03 Jan 2016 at 11:31hrs | Views
Happy birthday Jesus; and Complications of the season, everybody. What is there to compliment in such a dreary and depressing year! Southern Africa is experiencing a drought that has made weather reporters typical bearers of bad tidings, and we are staring famine straight in the eye. Soon we will be scrambling for the scarce resources, and politicians will have a field day promising that no one will go hungry, forcing us to vote with our stomachs instead of our brains.

Zimbabweans are practically penniless, especially imjibha or indazu. Their incomes are increasingly and continuously being corroded by the random appreciation of the US dollar, translating their hundreds of thousands of Rand power into just tens of dollars. For most, there is nothing to cheer about the festive season. As long as the country does not have its own currency but continues to rate its goods and services in terms of foreign currencies, we will never know our worth in real terms.

Many Zimbabweans are scattered all over the world. It is nigh impossible to have the whole family, or most of it, gathered together at times like Christmas and New Year like used to happen traditionally. And some Pastors, ever so creative and so original, have found a way to take advantage of the situation. Their flocks gather at stadia or show grounds or Halls to commemorate New Year's Eve in prayer. Suddenly, the New Years Eve has been married into the Christian calendar and made a purely Christian event. While you are made to temporarily feel you are not alone over the festive season, the Pastor is smiling all the way to the bank. Kuyanikelwa la, the whole night, and at some stadia kule Entrance Fee..

My friend wants to start his own church organized like a Limited Company - with the Reception, Manager, the Prayers' Department, the Miracles Department, Marriages Department, Counseling Department; the Research and Development Department, and the Client Support Services Department, among others – all manned by qualified staff. When you phone their 'toll free number', your call will be forwarded to the relevant department, depending on your needs. And his church will be charging a certain fee, depending on the complexity of the miracle to be performed or the difficulty of your problem.

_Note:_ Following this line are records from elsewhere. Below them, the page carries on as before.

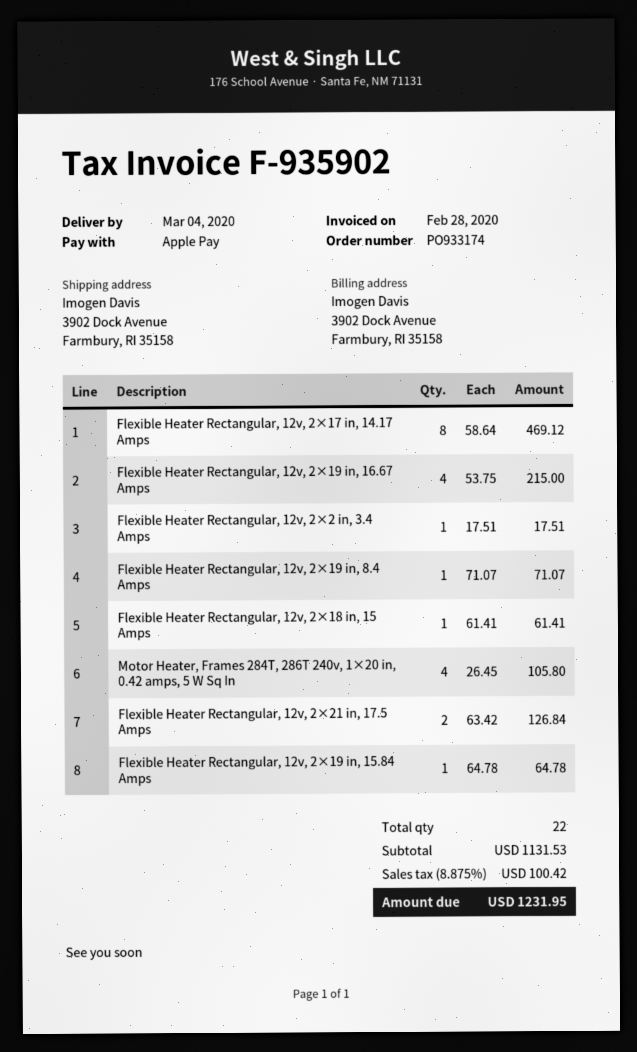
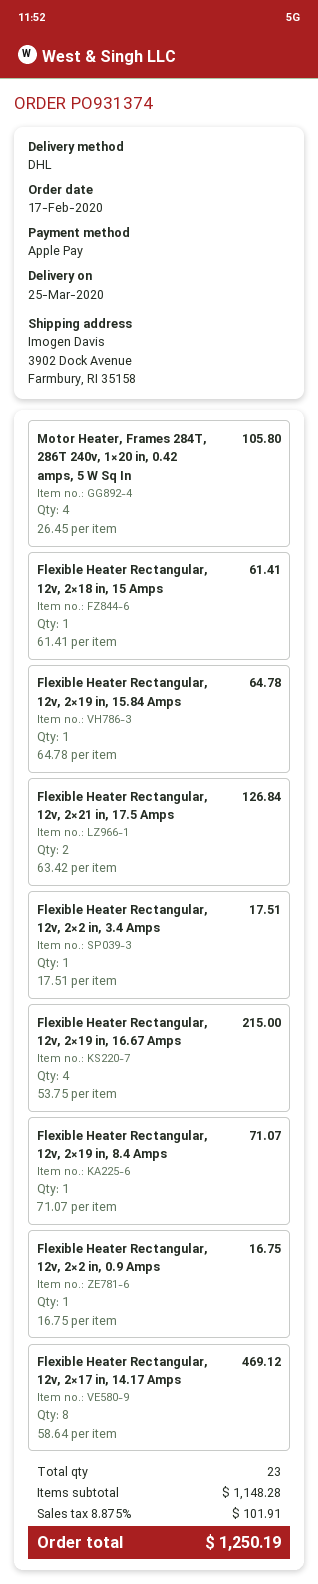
order number: PO933174 -> PO931374
delivery date: 2020-03-04 -> 2020-03-25
Flexible Heater Rectangular, 12v, 2×2 in, 0.9 Amps: none -> 1 x 16.75 = 16.75
total quantity: 22 -> 23
subtotal: 1131.53 -> 1148.28
tax: 8.875% = 100.42 -> 8.875% = 101.91
total: 1231.95 -> 1250.19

Yes, we are penniless; many cannot afford the return fare after visiting home. They are forced to sell some of their valuables, like watches, mobile phones, clothes and even cars. Omalayitsha accept pay-forwards but the journey with them is an almost impossible mission! Visiting home for just a week will keep one below the poverty datum line for another decade.

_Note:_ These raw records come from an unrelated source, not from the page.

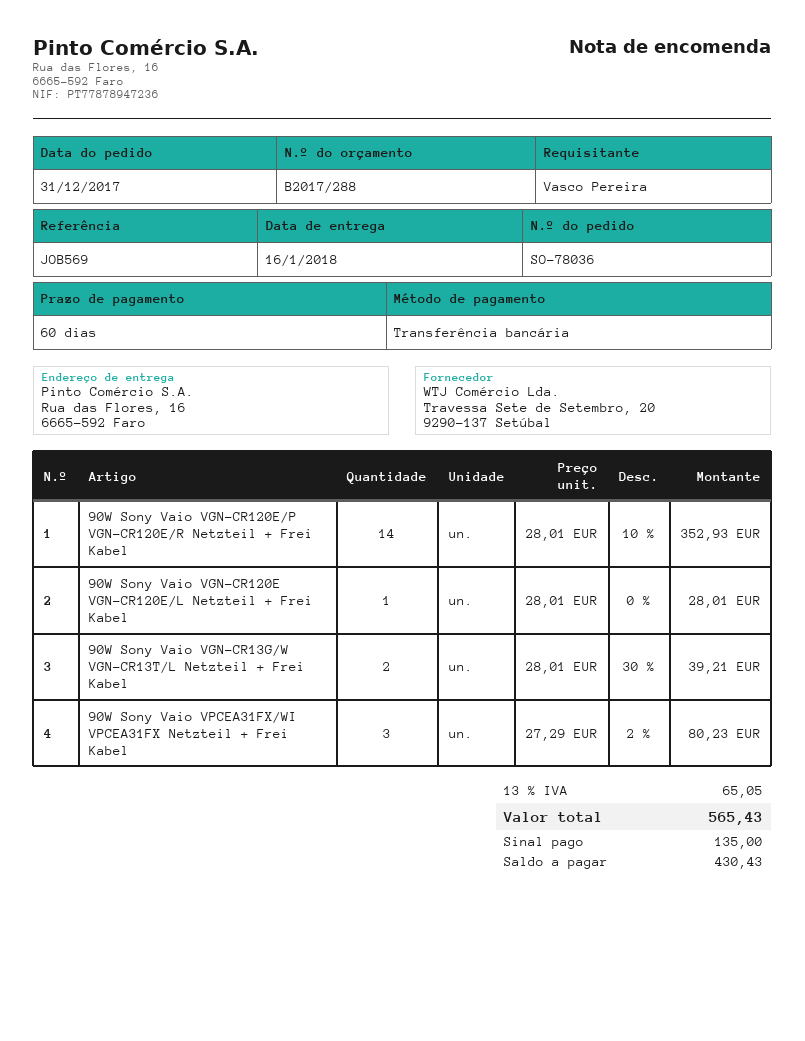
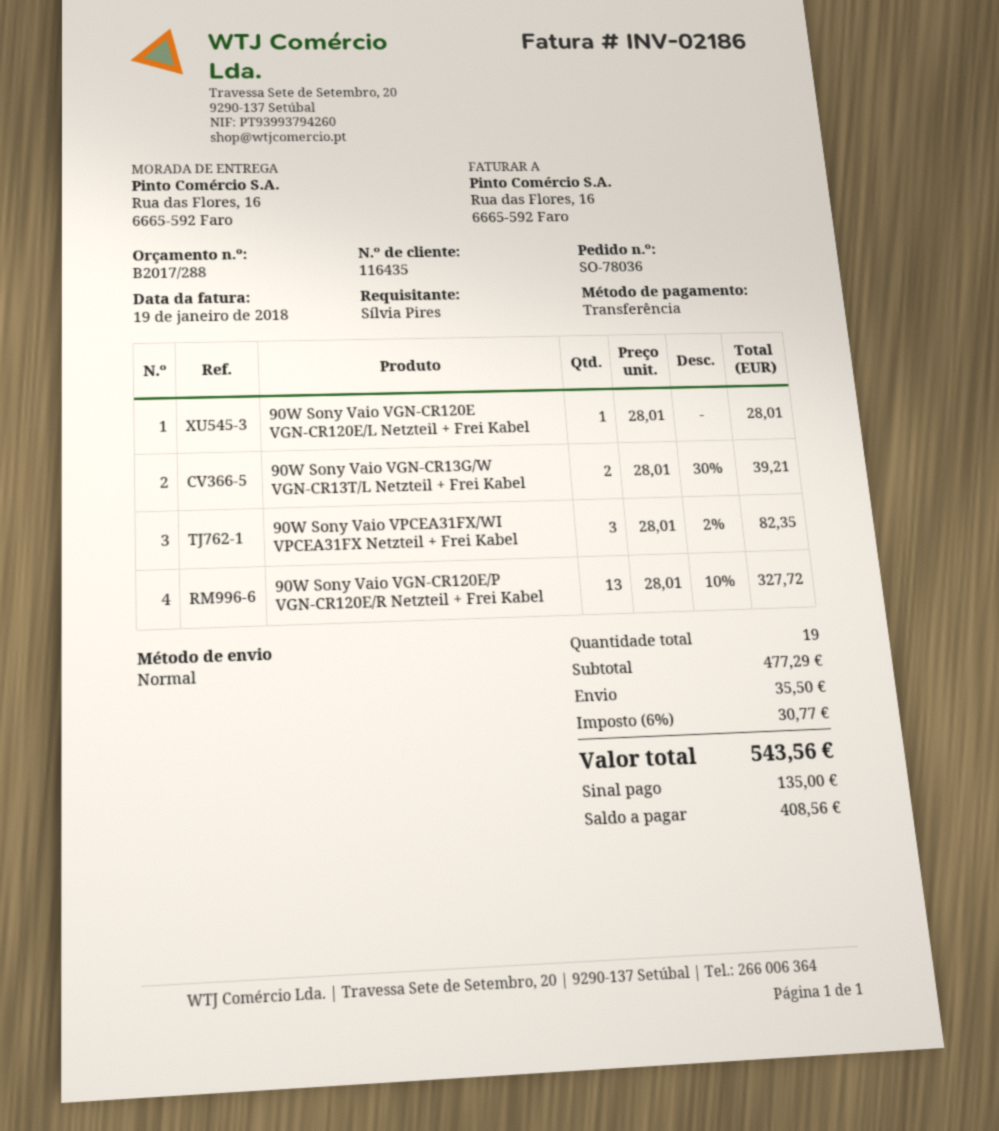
ordered by: Vasco Pereira -> Sílvia Pires
90W Sony Vaio VGN-CR120E/P VGN-CR120E/R Netzteil + Frei Kabel: 14 x 28.01 - 10% = 352.93 -> 13 x 28.01 - 10% = 327.72
90W Sony Vaio VPCEA31FX/WI VPCEA31FX Netzteil + Frei Kabel: 3 x 27.29 - 2% = 80.23 -> 3 x 28.01 - 2% = 82.35
shipping: none -> 35.50
tax: 13% = 65.05 -> 6% = 30.77
total: 565.43 -> 543.56
balance: 430.43 -> 408.56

Many families have lost their loved ones during this otherwise misplaced excitement. Ubhudi angafika ekhaya everyone wants to squeeze into that small GP car batshaye iround. You find close to a dozen family members squeezed into a car that should just carry six. When a mishap strikes, kuphela umndeni wonke.

The statistics on road carnage will soon be out and one does not expect any improvement from the past years. With the hardships caused by the dim and uncompromising economic prospects and growing poverty, many drive under a lot of stress and risk being involved in fatal road traffic accidents. No amount of legislative juggling can help halt this mishap. And no amount of horrific adverts flighted over the TV can also put a stop to this regretful situation.

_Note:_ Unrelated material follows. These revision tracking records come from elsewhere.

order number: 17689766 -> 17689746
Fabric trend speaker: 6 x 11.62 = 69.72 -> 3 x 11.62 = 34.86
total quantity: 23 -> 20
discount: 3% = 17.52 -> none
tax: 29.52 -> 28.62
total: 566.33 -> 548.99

The bleak economic outlook has also meant that the gap between the haves and the have-nots has grown much wider and deeper every day. The poorest are so pitiable they make the goal of eradicating poverty in the world a mere wish.

Civil servants did not get their bonuses (and some, their regular pay), and so they have to stretch their meager incomes to meet the immense demands of the festive season. Most of them are constantly at the mercy of loan sharks. When I was a teacher at one secondary school in an area teeming with prosperous but reckless otsheketsha, we used to borrow money from students because they went to pan for gold over weekends. Kwakusehlisa isithunzi lokhu. Students don't keep secrets even for a second. The whole school would know that Mal'phosa owed this or that student. And when you tried to discipline your creditors, they just laughed – because they saw no difference between you and the Biblical Lazaro. What is you education when your pockets are empty, they'd jibe. Gone are the days when children would write '- - when I grow up I would like to be a teacher, or policeman'. With all due respect, why would a child want to sentence themselves to eternal poverty in this world of 'touch touch'? One arrogant pantaloon once told teachers he had joined politics because he had seen that teaching was unprofitable. And it was somebody who should have been addressing the plight of the teachers. Any wonder why most qualified teachers have left for greener pastures?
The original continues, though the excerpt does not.